No dogs... keep a pet crock, or dangaroo, or hyena (they like leftovers the best), a school of vultures or a panful of agrarian insurance lawyers.

I simply do NOT accept your excuse, young lady.

wux's photo
Mon 04/09/12 09:13 PM
Edited by wux on Mon 04/09/12 09:55 PM

My grandmother, recenty passed, loved to tell
of her 'dishes' escapade on her honeymoon with
my strong-willed grandfather.

They were in a condo, she had made a candle-lit
dinner, all was perfect, their very first
meal together.

When they had finished, my grandmother got
up to clear the dishes.
"Would you like to help?" she asked him.
"Sure" he says.

He goes into the kitchen where everything
was sitting on the counter, and with one fell
swoop, pushes EVERYthing onto the floor,
dishes crashing, glass breaking, food flying.

"Don't ask me that ever again" he said
as he walked out.

He was a hoot.
And she never asked again :-)
They were married about 50 years.


What an olde quainte story.

Your grandmother was traumatized for life in one fell swoop (literally) and she did your grandfather's bidding from then on. Poor thing, she had noone to turn to for help. Her mother told her not to come back to her if she can't stand that scroundelous rigger-baron rouge; the priests always sided with the guys; police would have laughed at her if she went to them with a complaint of emotional abuse and spiritual neglect. In those days police would not move on a report of physical domestic violence, unless death played a walk-on part in the incident.

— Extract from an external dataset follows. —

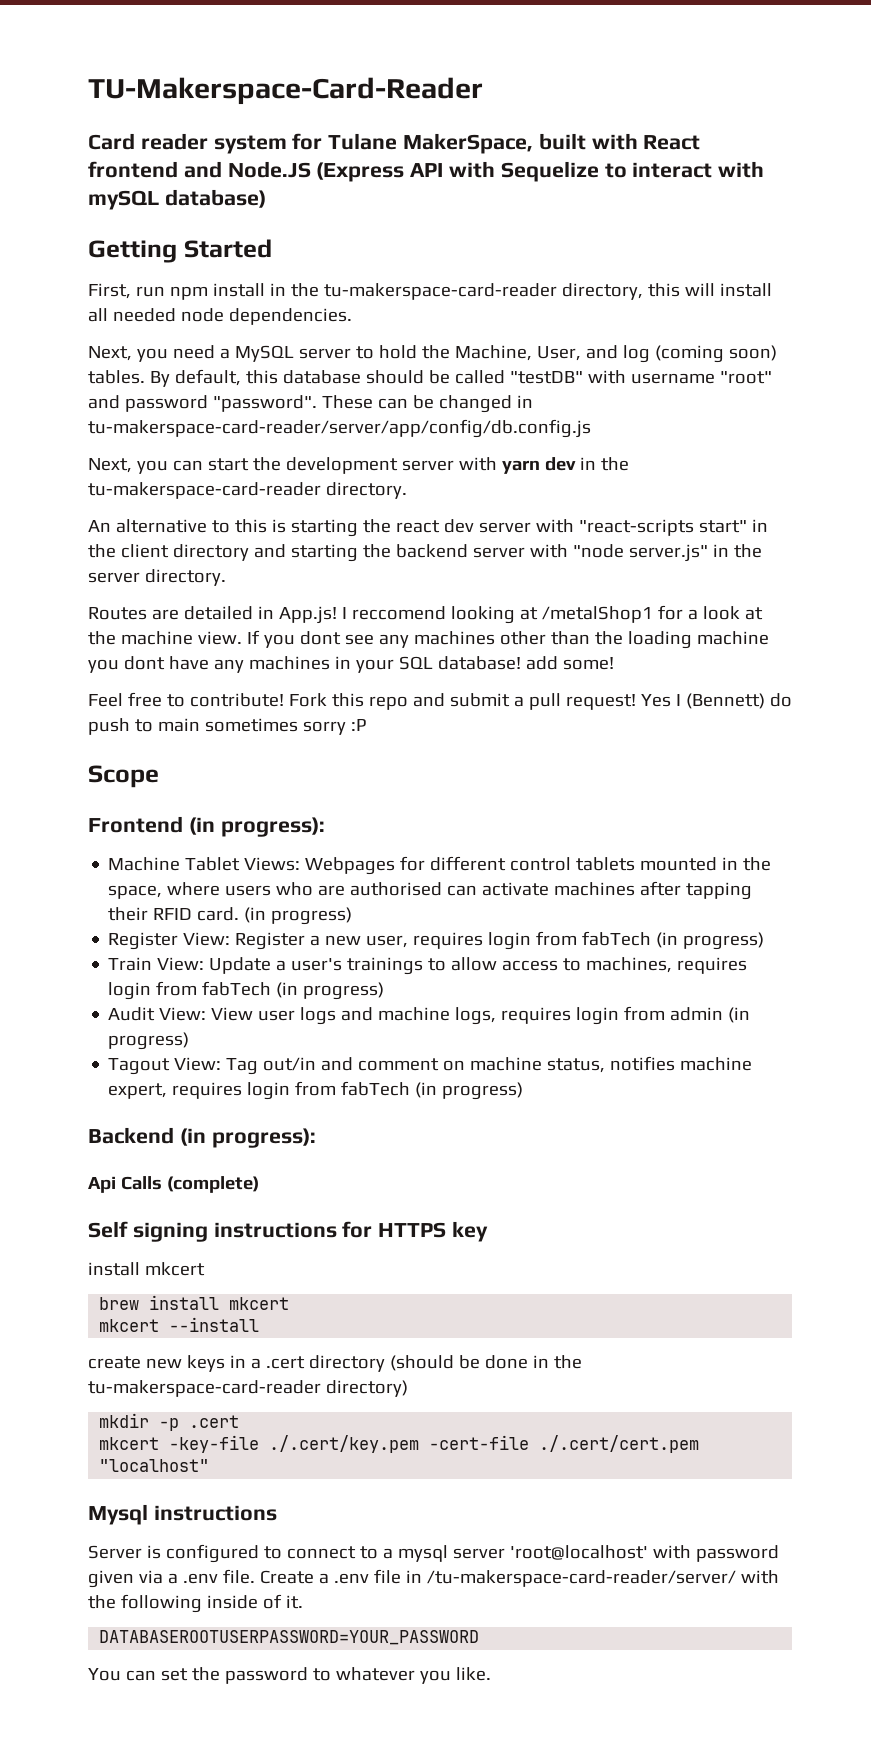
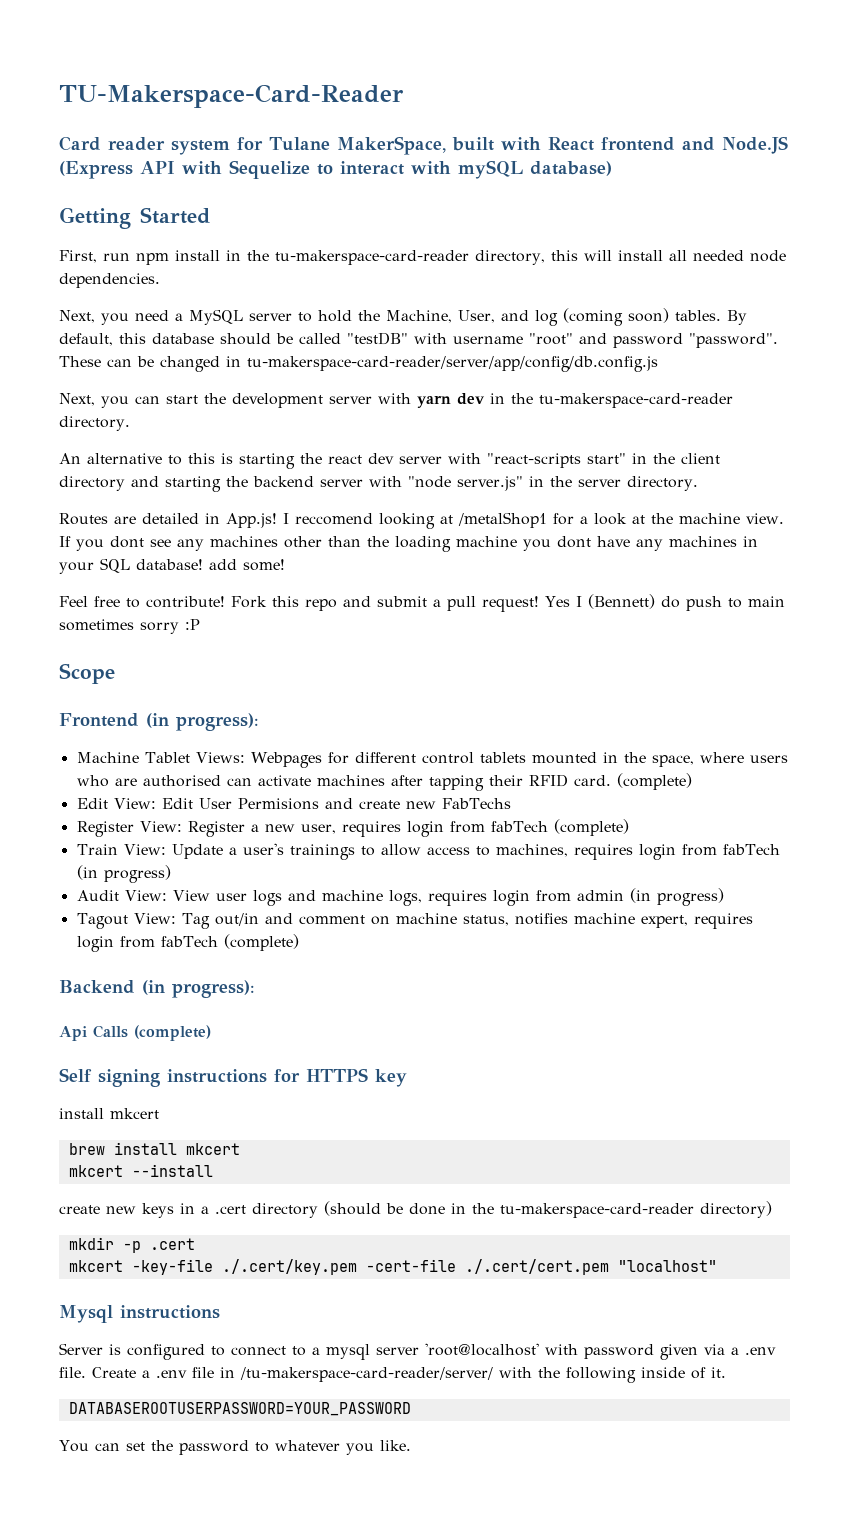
[244,907,353,925] (in progress) -> [616,773,692,790] [76,798,511,810] (complete) // Edit View: Edit User Permisions and create new FabTechs
[656,932,765,950] (in progress) -> [553,819,629,836] (complete)
[415,1082,524,1100] (in progress) -> [223,934,299,951] (complete)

Of course they had stayed together for fifty years. Why would he leave her? Everyone likes a nice little cushy punch-bag, who brings dinner, cooks the house, cleans the children, feeds the cows, etc., while the guy reads the paper and makes sparkling love to her at night.

And why would she want to leave him? Her ability to rationalize the cognitive dissonance of being stuck in a marriage with an obnoxious and impossibly volatile boor, who can only be a "strong man, with morals and high standards" when he has some physically weaker person to bully, made her love him even more. ("He is so strong!!") ("He is so romantic!!") ("He is so resilient!!") ("He is a real beater and shaker!! Every five-year-old one-legged kid on the street who has vision problems respects him!!")

Frankly, the kind of man that your grandfather was, or is, makes me wanna bring up dinner and the debate on death penalty.

This old grampa of yours and his kind are the very reason I can't meekly feel up a woman on a crowded subway car. You see, without him, the suffragette movement would never have got off the ground.

I know his kind, I am the same way, although I have a longer fuse. I purposely stayed away from marriage, because I loved my would-be wife so very dearly.

I know my limit, I know my weaknesses, I know I am an azzole, and I knew that all along. That is why I really, but really, hate the nice(*) guy type that your grampa was / is.

But at least you got born, which is a good thing, and you couldn't have achieved this personal best, nor your mother, without some input (literally) by your ye olde quainte kinde grandfathere, then and there, when and where your family anecdote took place.

(*) Euphemism, to not violate the PG-13 spirit of the website.